RECORDS SHOWN:
+++

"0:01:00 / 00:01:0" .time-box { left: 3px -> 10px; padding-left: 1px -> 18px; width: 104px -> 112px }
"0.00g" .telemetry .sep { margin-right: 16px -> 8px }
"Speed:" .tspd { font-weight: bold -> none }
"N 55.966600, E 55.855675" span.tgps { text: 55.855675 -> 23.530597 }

+++

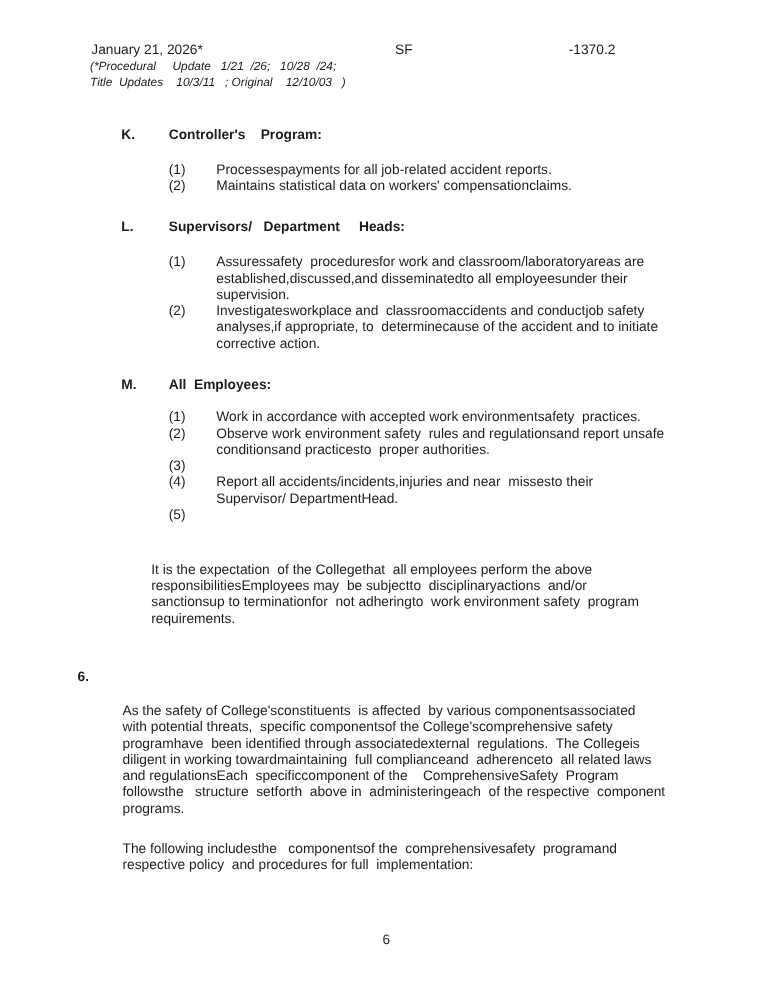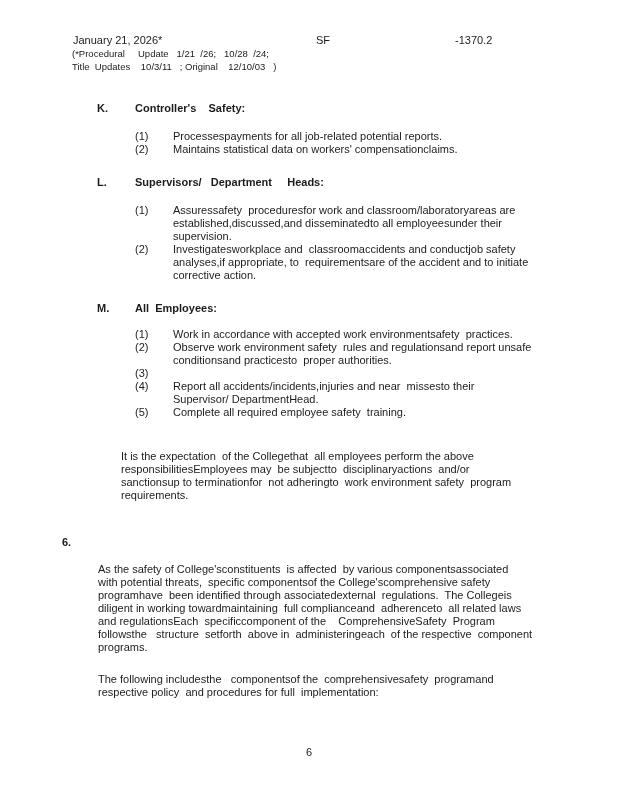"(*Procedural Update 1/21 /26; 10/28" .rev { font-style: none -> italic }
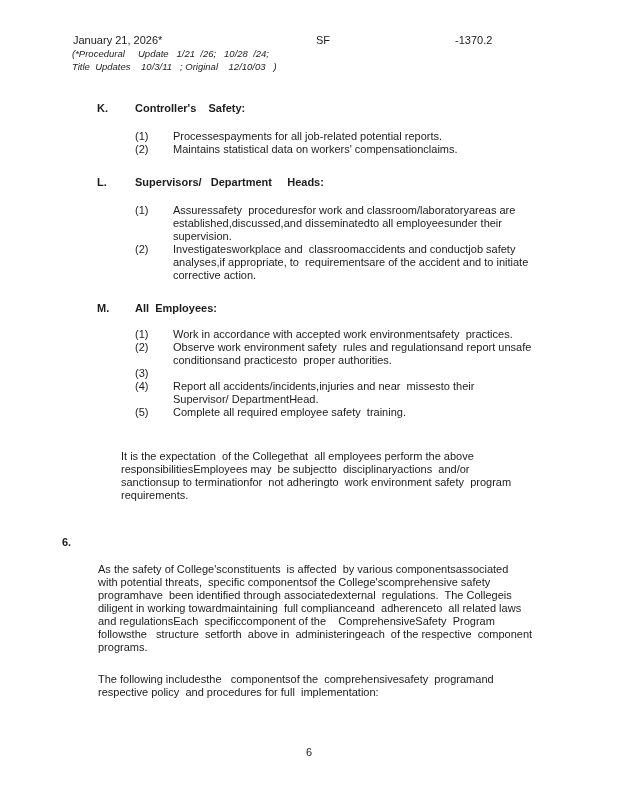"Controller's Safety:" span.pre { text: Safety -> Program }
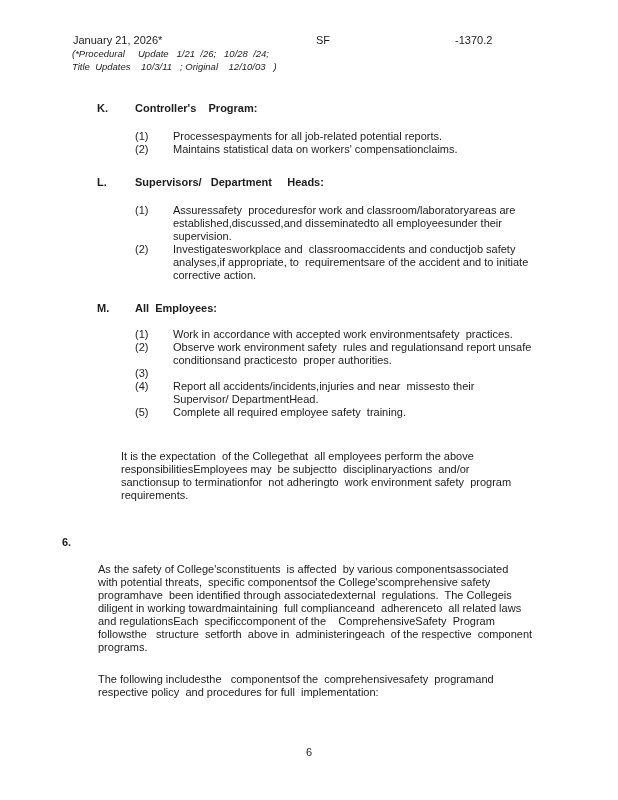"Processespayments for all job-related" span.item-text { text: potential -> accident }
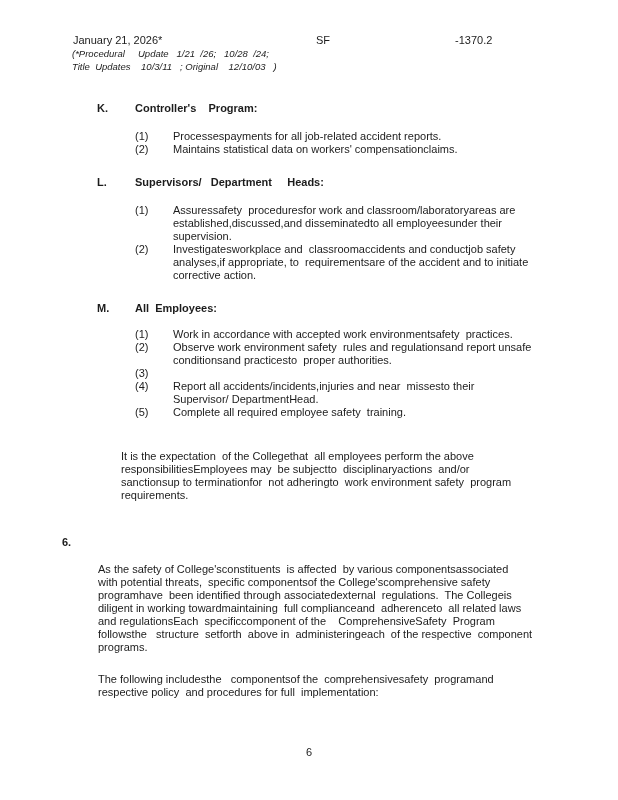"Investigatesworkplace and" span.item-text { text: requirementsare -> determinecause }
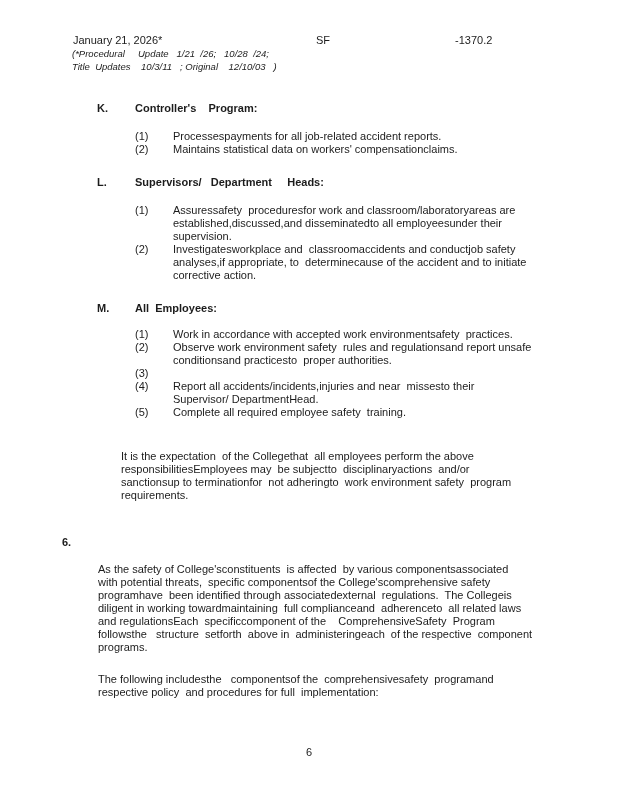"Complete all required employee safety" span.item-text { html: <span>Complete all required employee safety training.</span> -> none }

+++

THE TASK:
Reproduce the listing above from the line that holds "text: Safety ->" through the line that holds "html: <span>Complete all", both included, with the pictures left out.

RESPONSE TO THIS EXERCISE:
"Controller's Safety:" span.pre { text: Safety -> Program }
"Processespayments for all job-related" span.item-text { text: potential -> accident }
"Investigatesworkplace and" span.item-text { text: requirementsare -> determinecause }
"Complete all required employee safety" span.item-text { html: <span>Complete all required employee safety training.</span> -> none }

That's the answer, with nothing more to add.